Negative values for memory overhead when testing on smaller networks

EliasVansteenkiste opened this issue 4 years ago · 5 comments

EliasVansteenkiste commented 4 years ago

When I test torch-scan on small networks, I get negative values for Framework & CUDA overhead and Total RAM usage.

Any idea how to fix it?

Thanks in advance

 Trainable params: 47,073
Non-trainable params: 0
Total params: 47,073
---------------------------------------------------------------------------------------------
Model size (params + buffers): 0.18 Mb
Framework & CUDA overhead: -24.64 Mb
Total RAM usage: -24.46 Mb
---------------------------------------------------------------------------------------------
Floating Point Operations on forward: 67.61 MFLOPs
Multiply-Accumulations on forward: 34.70 MMACs
Direct memory accesses on forward: 34.57 MDMAs

Answer 1 · 2021-02-16T21:14:27.000Z

Hi @EliasVansteenkiste !

Thanks for reporting this! This is odd, could you specify a minimal code snippet to reproduce this please? (architecture included)

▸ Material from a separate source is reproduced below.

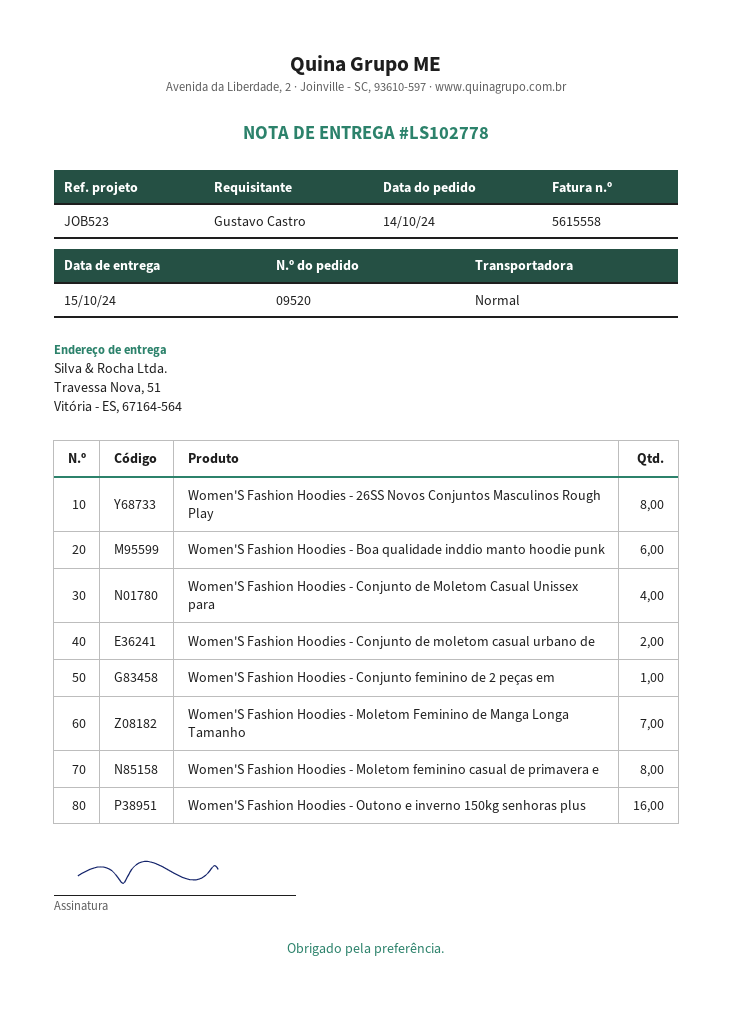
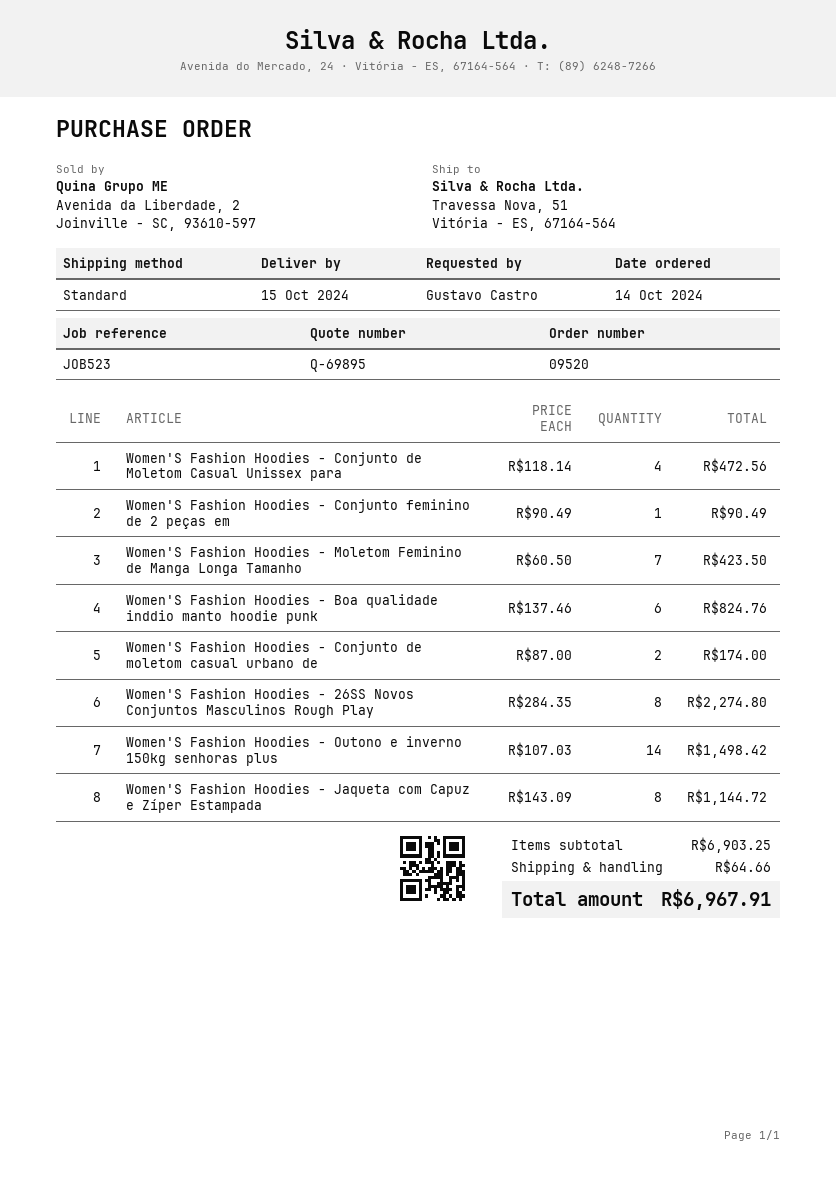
Women'S Fashion Hoodies - Moletom feminino casual de primavera e: 8 -> none
Women'S Fashion Hoodies - Outono e inverno 150kg senhoras plus: 16 -> 14
Women'S Fashion Hoodies - Jaqueta com Capuz e Zíper Estampada: none -> 8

I suspect the RAM overhead computation failed because of an issue with nvidia-smi. But I'd need to be able to reproduce the error to investigate 🙏

Answer 2 · 2021-03-03T16:09:47.000Z

@EliasVansteenkiste any update?

Answer 3 · 2021-03-21T18:46:32.000Z

ping @EliasVansteenkiste 🙏

Answer 4 · 2021-07-11T17:02:25.000Z

Hello @EliasVansteenkiste 👋
It's been quite a while, if I can't reproduce the error, I cannot do much. Would you mind sharing how to reproduce it?

Answer 5 · 2022-05-31T16:06:28.000Z

I'm closing this issue since I don't have any way of reproducing this unfortunately :/
@EliasVansteenkiste if you have time at some point, please post more details 🙏